| ABOUT THIS TASK |
What's wanted is a faithful retyping of every entry, pictures excluded.

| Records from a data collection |
=== Begin Enclosure ===
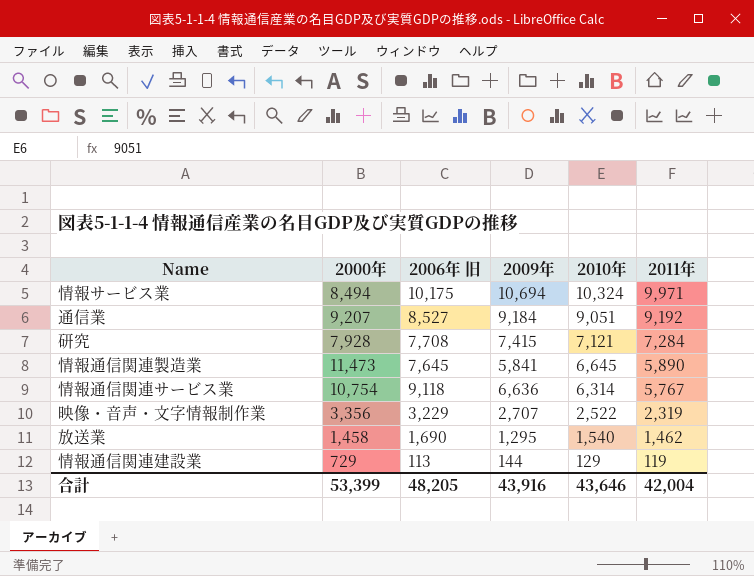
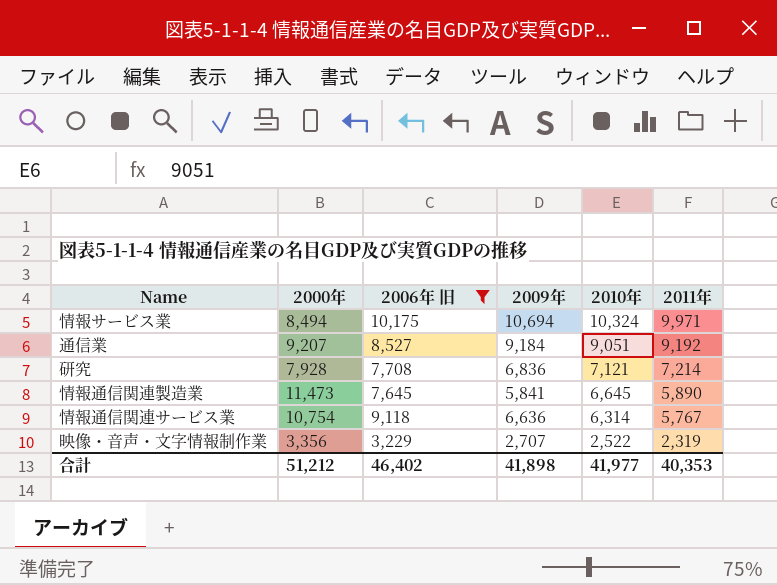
filter: none -> 2006年 旧 >= 3,229
研究 | 2009年: 7,415 -> 6,836
研究 | 2011年: 7,284 -> 7,214
合計 | 2000年: 53,399 -> 51,212
合計 | 2006年 旧: 48,205 -> 46,402
合計 | 2009年: 43,916 -> 41,898
合計 | 2010年: 43,646 -> 41,977
合計 | 2011年: 42,004 -> 40,353

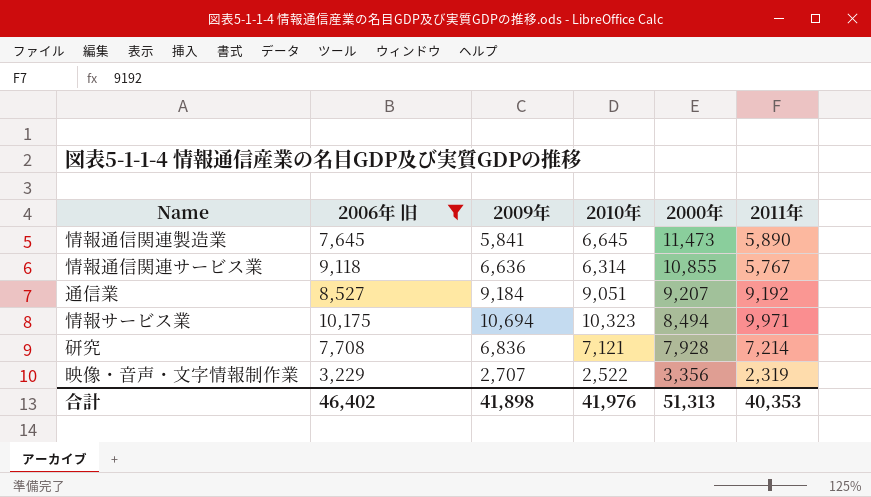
row order: 2010年 descending -> 2000年 descending
column 2000年 | position: 2 -> 5
情報通信関連サービス業 | 2000年: 10,754 -> 10,855
情報サービス業 | 2010年: 10,324 -> 10,323
合計 | 2010年: 41,977 -> 41,976
合計 | 2000年: 51,212 -> 51,313

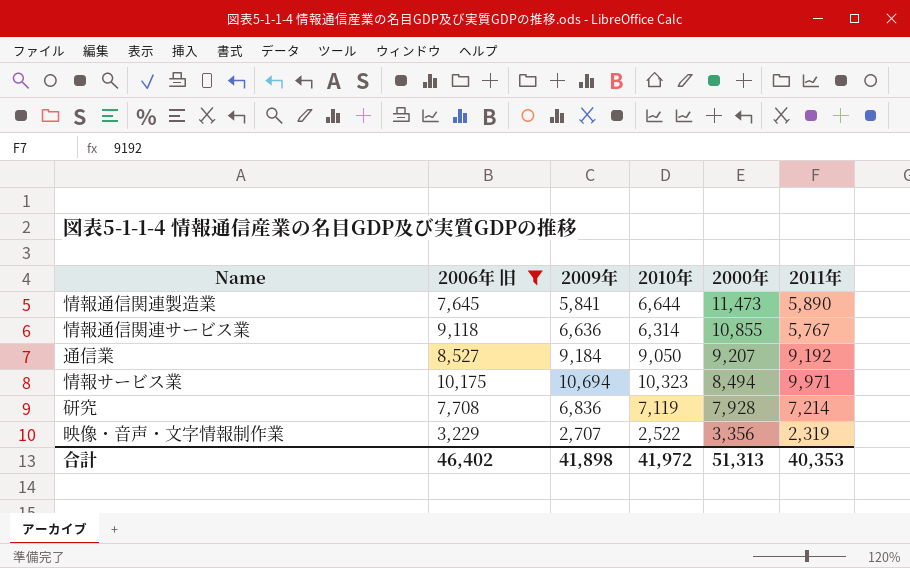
情報通信関連製造業 | 2010年: 6,645 -> 6,644
通信業 | 2010年: 9,051 -> 9,050
研究 | 2010年: 7,121 -> 7,119
合計 | 2010年: 41,976 -> 41,972

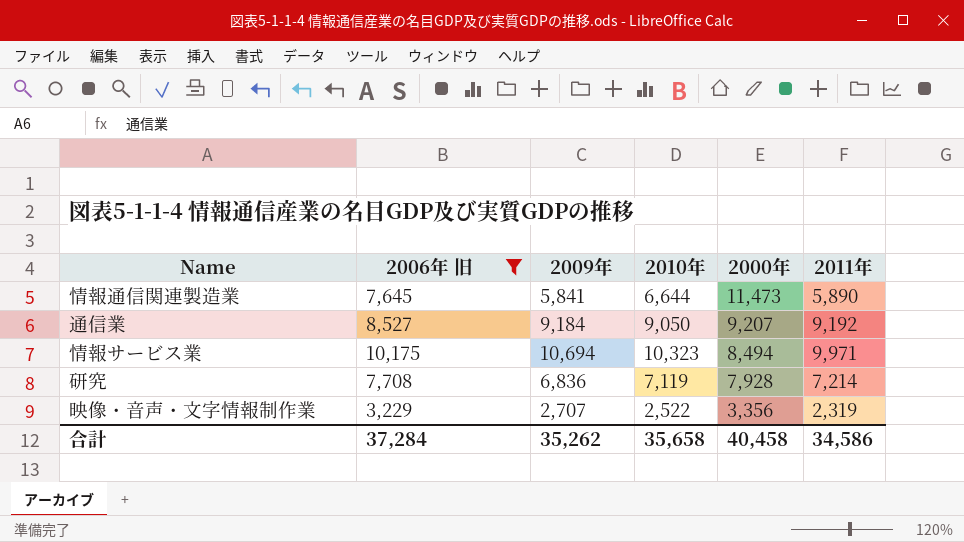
row 情報通信関連サービス業: 9,118 | 6,636 | 6,314 | 10,855 | 5,767 -> none
合計 | 2006年 旧: 46,402 -> 37,284
合計 | 2009年: 41,898 -> 35,262
合計 | 2010年: 41,972 -> 35,658
合計 | 2000年: 51,313 -> 40,458
合計 | 2011年: 40,353 -> 34,586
=== End Enclosure ===
| FINISHED EXERCISE |
filter: none -> 2006年 旧 >= 3,229
研究 | 2009年: 7,415 -> 6,836
研究 | 2011年: 7,284 -> 7,214
合計 | 2000年: 53,399 -> 51,212
合計 | 2006年 旧: 48,205 -> 46,402
合計 | 2009年: 43,916 -> 41,898
合計 | 2010年: 43,646 -> 41,977
合計 | 2011年: 42,004 -> 40,353

row order: 2010年 descending -> 2000年 descending
column 2000年 | position: 2 -> 5
情報通信関連サービス業 | 2000年: 10,754 -> 10,855
情報サービス業 | 2010年: 10,324 -> 10,323
合計 | 2010年: 41,977 -> 41,976
合計 | 2000年: 51,212 -> 51,313

情報通信関連製造業 | 2010年: 6,645 -> 6,644
通信業 | 2010年: 9,051 -> 9,050
研究 | 2010年: 7,121 -> 7,119
合計 | 2010年: 41,976 -> 41,972

row 情報通信関連サービス業: 9,118 | 6,636 | 6,314 | 10,855 | 5,767 -> none
合計 | 2006年 旧: 46,402 -> 37,284
合計 | 2009年: 41,898 -> 35,262
合計 | 2010年: 41,972 -> 35,658
合計 | 2000年: 51,313 -> 40,458
合計 | 2011年: 40,353 -> 34,586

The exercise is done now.